Down to the last line, set down the material below exactly, excluding pictures.

########

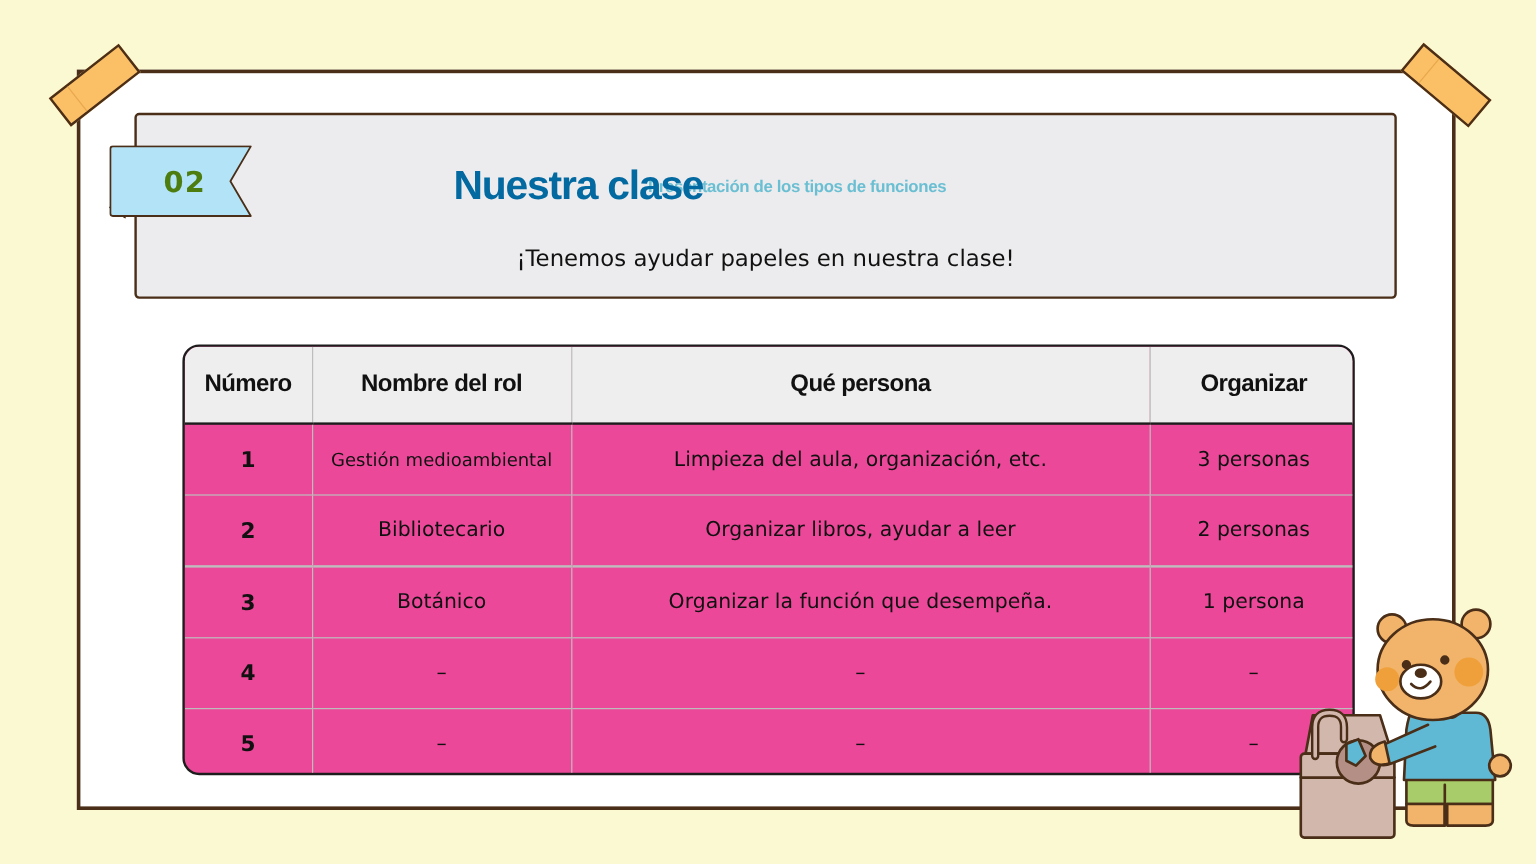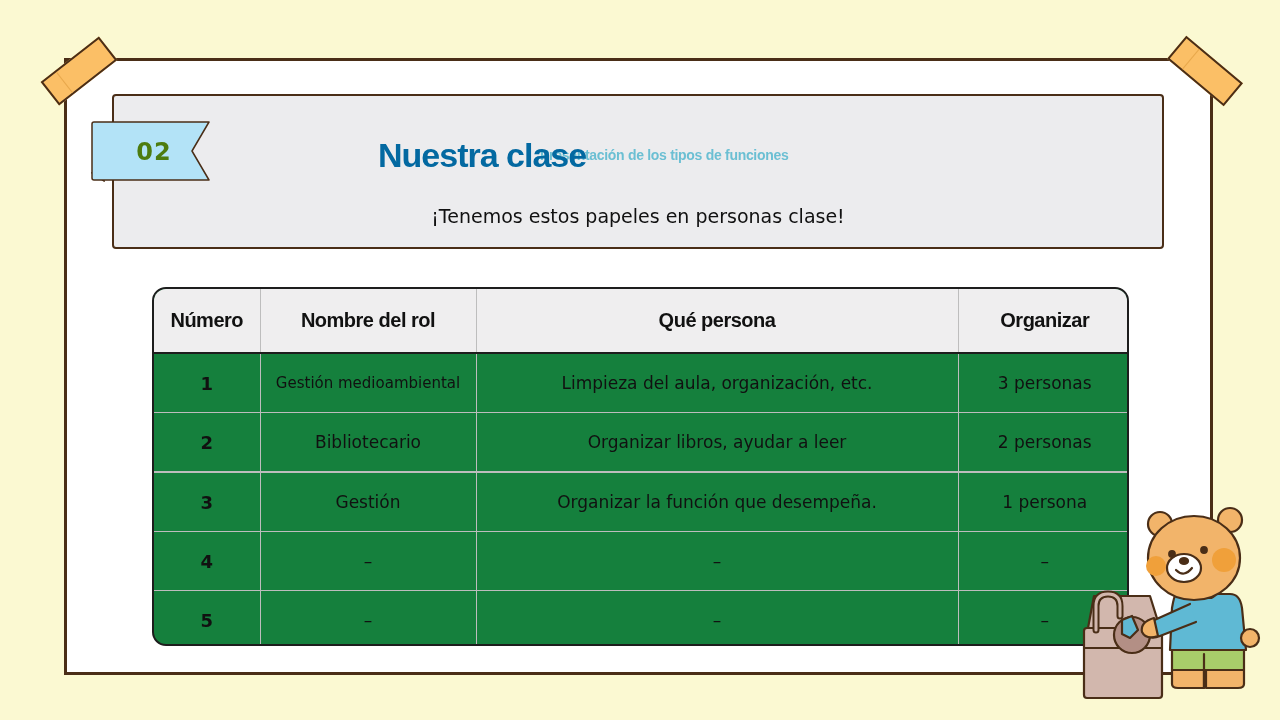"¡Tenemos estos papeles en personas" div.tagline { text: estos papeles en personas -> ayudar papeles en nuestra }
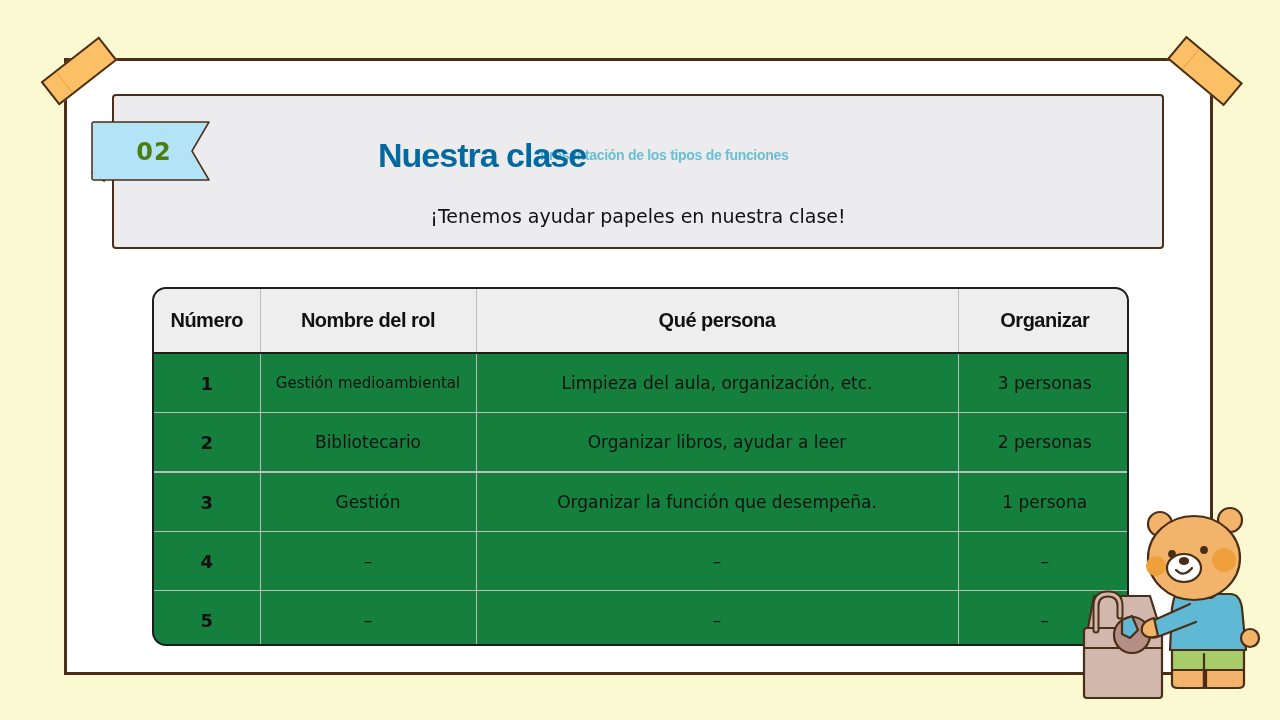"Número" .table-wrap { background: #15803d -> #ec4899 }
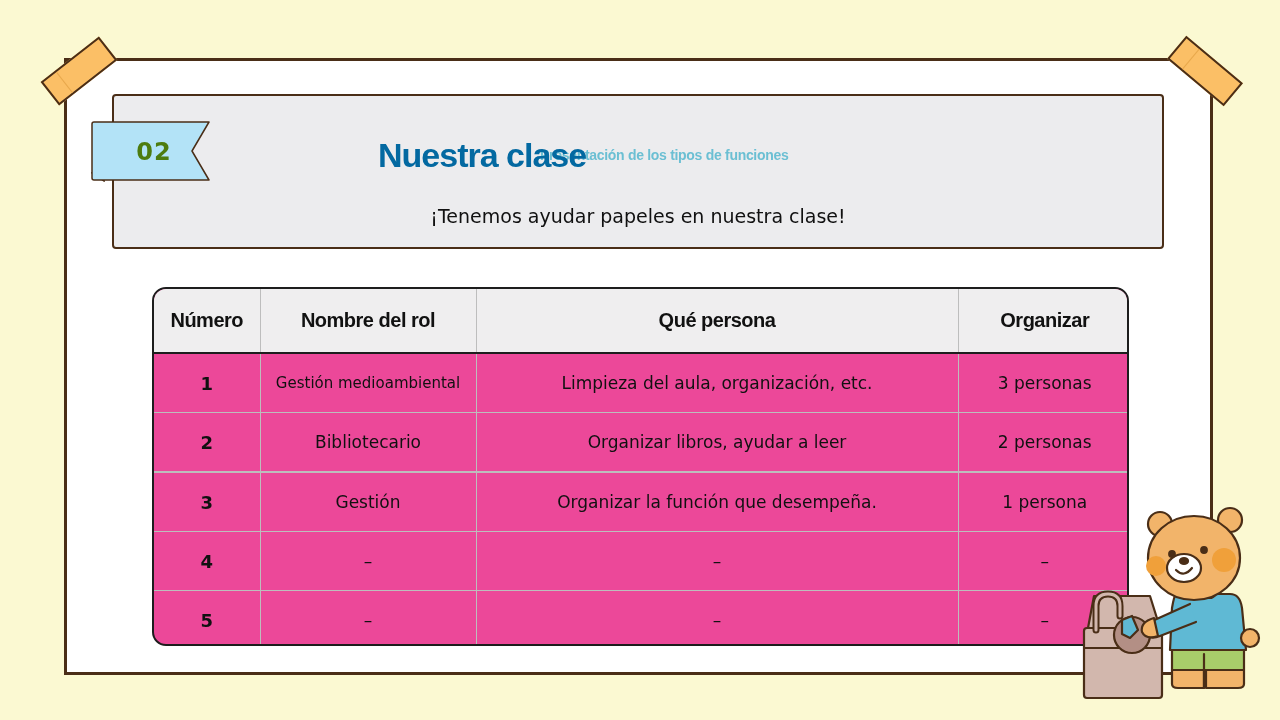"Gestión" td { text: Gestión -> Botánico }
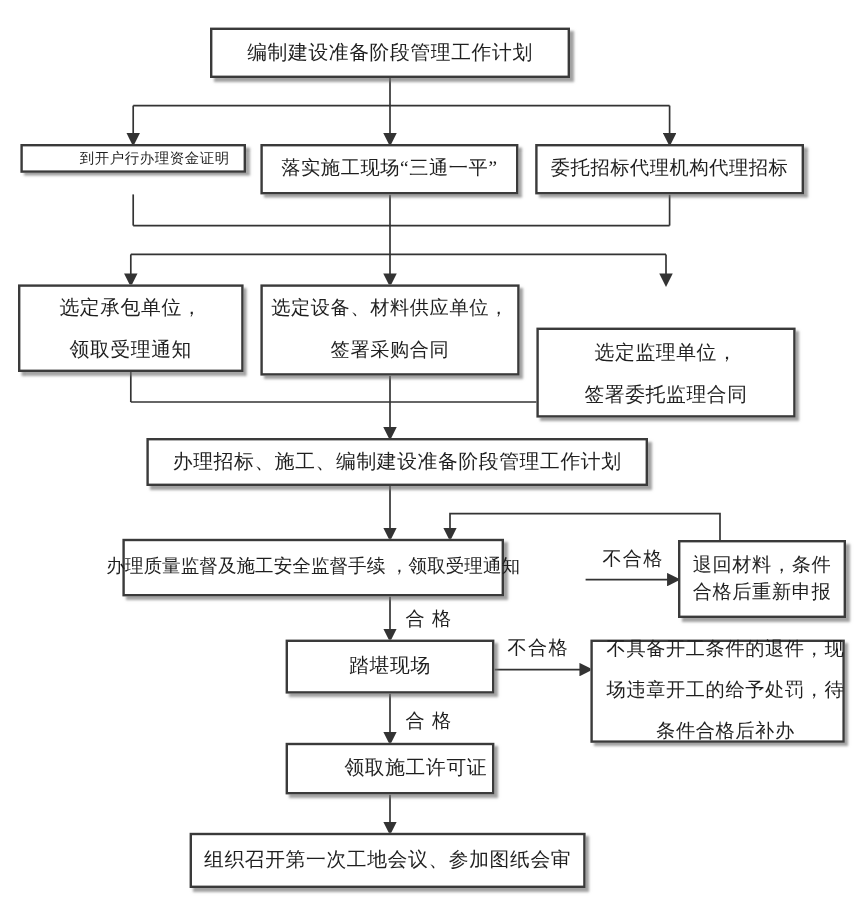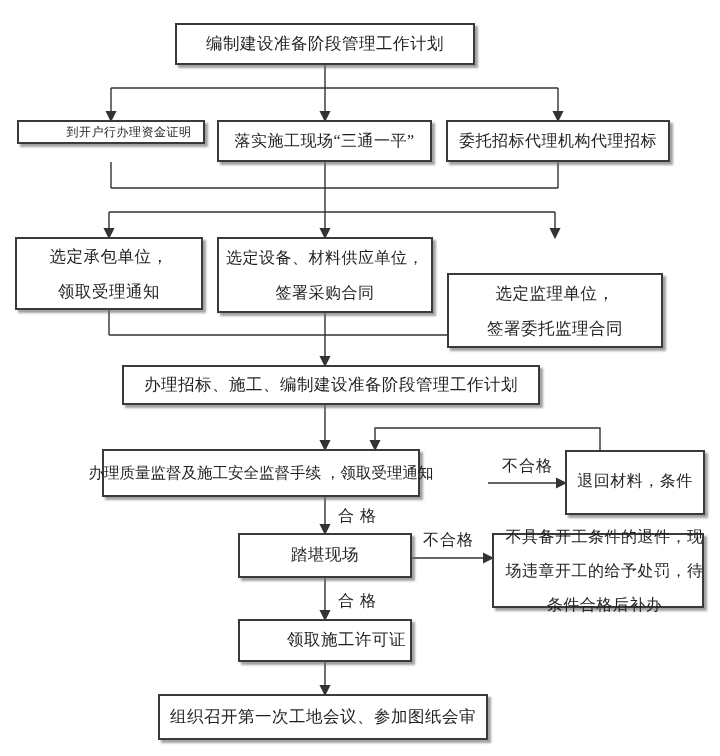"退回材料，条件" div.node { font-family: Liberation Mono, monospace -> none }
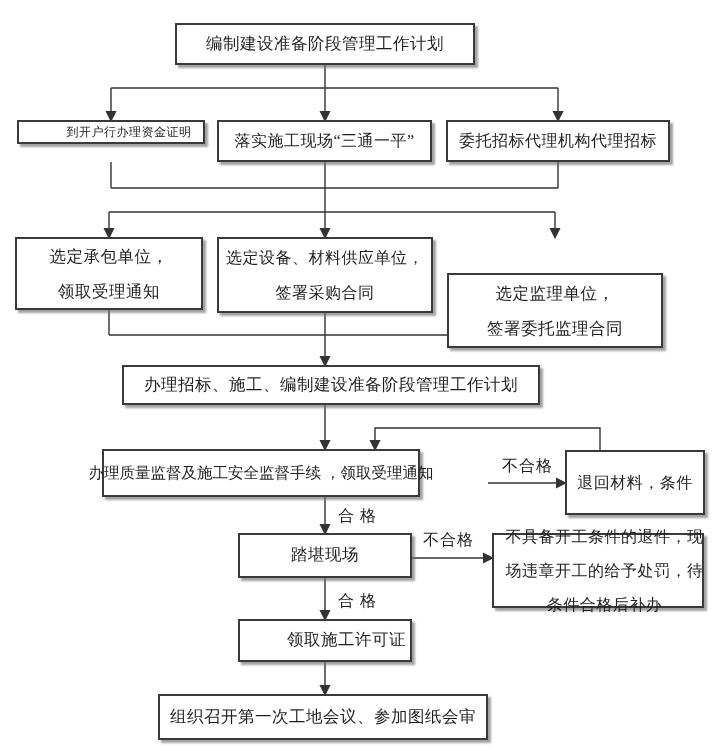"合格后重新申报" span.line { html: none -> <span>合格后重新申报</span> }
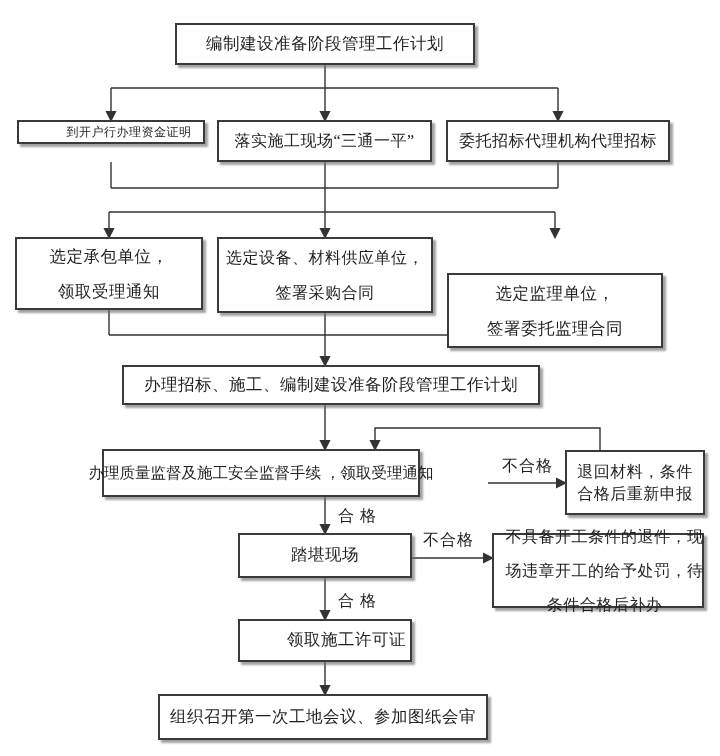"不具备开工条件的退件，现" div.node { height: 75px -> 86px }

########

- _EXPECTED OUTPUT_:
"¡Tenemos estos papeles en personas" div.tagline { text: estos papeles en personas -> ayudar papeles en nuestra }
"Número" .table-wrap { background: #15803d -> #ec4899 }
"Gestión" td { text: Gestión -> Botánico }
"退回材料，条件" div.node { font-family: Liberation Mono, monospace -> none }
"合格后重新申报" span.line { html: none -> <span>合格后重新申报</span> }
"不具备开工条件的退件，现" div.node { height: 75px -> 86px }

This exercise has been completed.